[Stored dataset items]
■ ■ ■ ■ ■ ■ ■

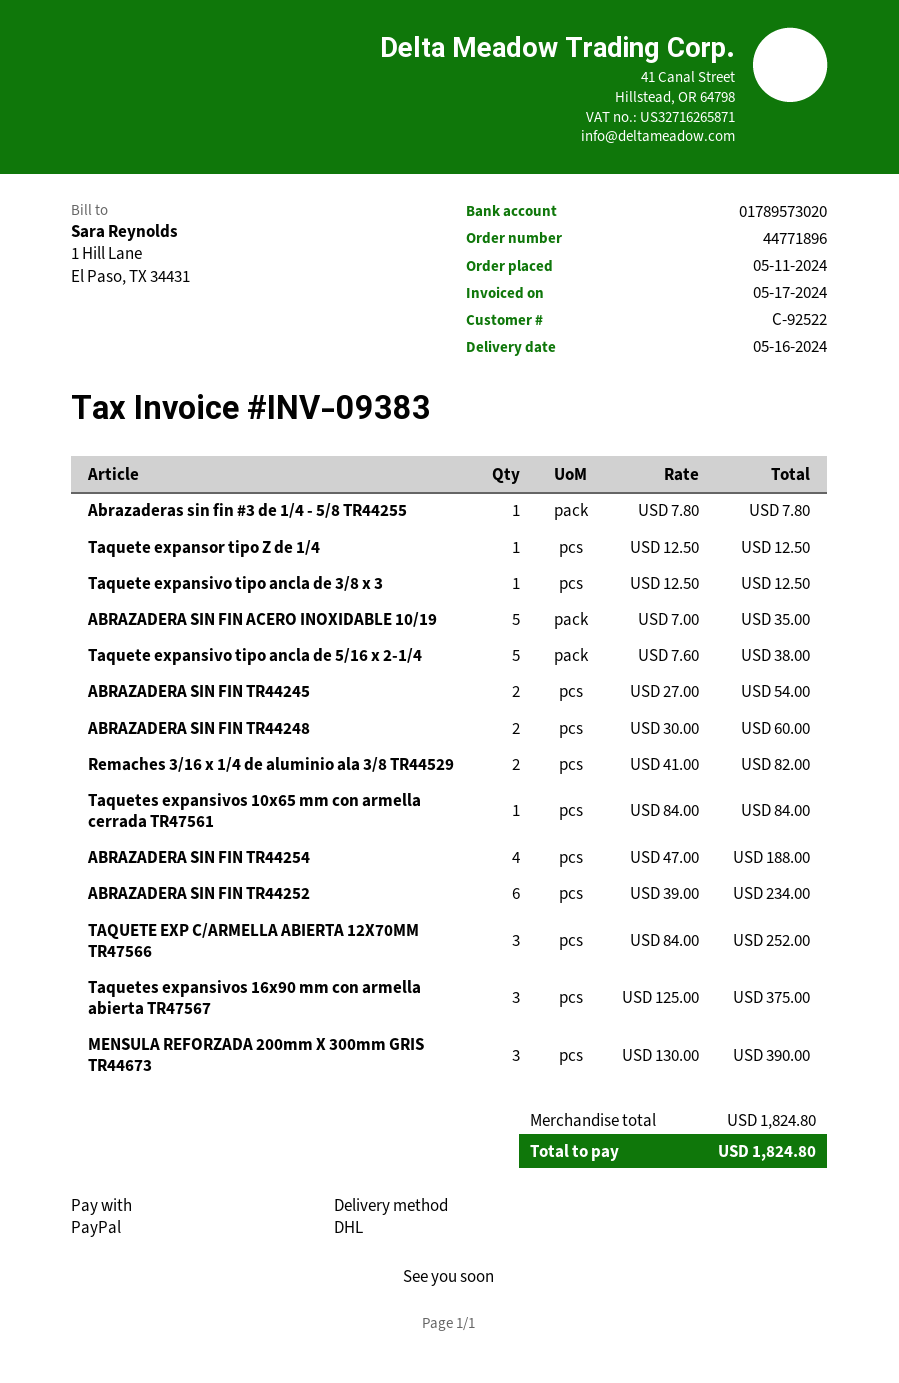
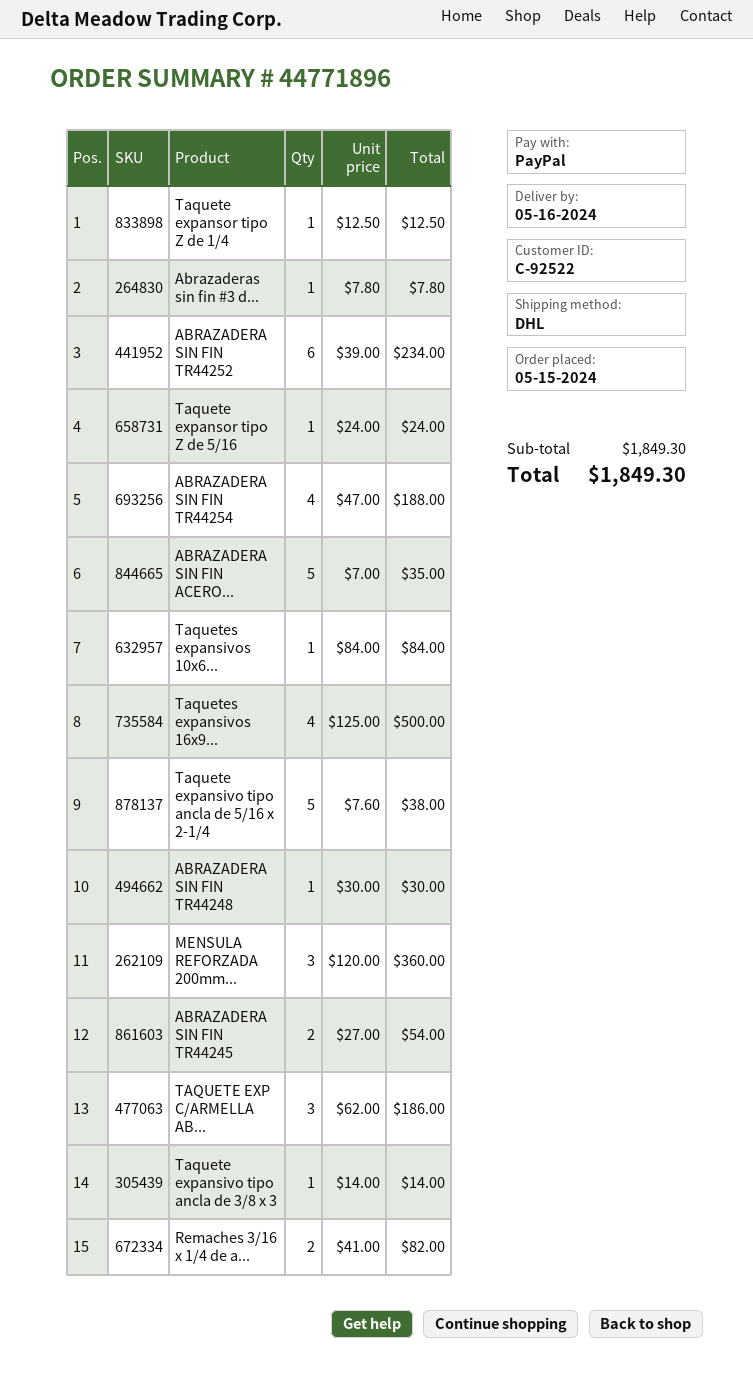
order date: 2024-05-11 -> 2024-05-15
Taquete expansivo tipo ancla de 3/8 x 3: 1 x 12.50 = 12.50 -> 1 x 14.00 = 14.00
ABRAZADERA SIN FIN TR44248: 2 x 30.00 = 60.00 -> 1 x 30.00 = 30.00
TAQUETE EXP C/ARMELLA ABIERTA 12X70MM TR47566: 3 x 84.00 = 252.00 -> 3 x 62.00 = 186.00
Taquetes expansivos 16x90 mm con armella abierta TR47567: 3 x 125.00 = 375.00 -> 4 x 125.00 = 500.00
MENSULA REFORZADA 200mm X 300mm GRIS TR44673: 3 x 130.00 = 390.00 -> 3 x 120.00 = 360.00
Taquete expansor tipo Z de 5/16: none -> 1 x 24.00 = 24.00
subtotal: 1824.80 -> 1849.30
total: 1824.80 -> 1849.30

■ ■ ■ ■ ■ ■ ■

EXERCISE
Once the pictures are removed, print all the remaining data exactly as it stands.

RESPONSE FOR THIS EXERCISE
order date: 2024-05-11 -> 2024-05-15
Taquete expansivo tipo ancla de 3/8 x 3: 1 x 12.50 = 12.50 -> 1 x 14.00 = 14.00
ABRAZADERA SIN FIN TR44248: 2 x 30.00 = 60.00 -> 1 x 30.00 = 30.00
TAQUETE EXP C/ARMELLA ABIERTA 12X70MM TR47566: 3 x 84.00 = 252.00 -> 3 x 62.00 = 186.00
Taquetes expansivos 16x90 mm con armella abierta TR47567: 3 x 125.00 = 375.00 -> 4 x 125.00 = 500.00
MENSULA REFORZADA 200mm X 300mm GRIS TR44673: 3 x 130.00 = 390.00 -> 3 x 120.00 = 360.00
Taquete expansor tipo Z de 5/16: none -> 1 x 24.00 = 24.00
subtotal: 1824.80 -> 1849.30
total: 1824.80 -> 1849.30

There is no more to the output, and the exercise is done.